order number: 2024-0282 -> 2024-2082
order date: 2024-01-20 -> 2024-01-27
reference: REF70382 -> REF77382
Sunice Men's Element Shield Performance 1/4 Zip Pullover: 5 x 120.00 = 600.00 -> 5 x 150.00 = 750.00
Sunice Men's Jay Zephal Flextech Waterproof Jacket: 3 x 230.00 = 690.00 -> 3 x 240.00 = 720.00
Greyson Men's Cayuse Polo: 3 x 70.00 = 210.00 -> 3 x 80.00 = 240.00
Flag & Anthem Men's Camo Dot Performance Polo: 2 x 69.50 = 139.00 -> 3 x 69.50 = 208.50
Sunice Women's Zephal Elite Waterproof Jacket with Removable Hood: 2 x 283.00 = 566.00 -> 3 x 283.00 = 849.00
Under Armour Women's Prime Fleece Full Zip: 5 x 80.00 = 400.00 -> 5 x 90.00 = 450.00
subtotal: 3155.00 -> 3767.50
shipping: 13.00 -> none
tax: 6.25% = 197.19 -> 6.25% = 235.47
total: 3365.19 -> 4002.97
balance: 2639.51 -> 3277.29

********

● **Exercise requirements**: Check every line of the records, and copy the ones that hold the word "order".

● **Output for this task**:
order number: 2024-0282 -> 2024-2082
order date: 2024-01-20 -> 2024-01-27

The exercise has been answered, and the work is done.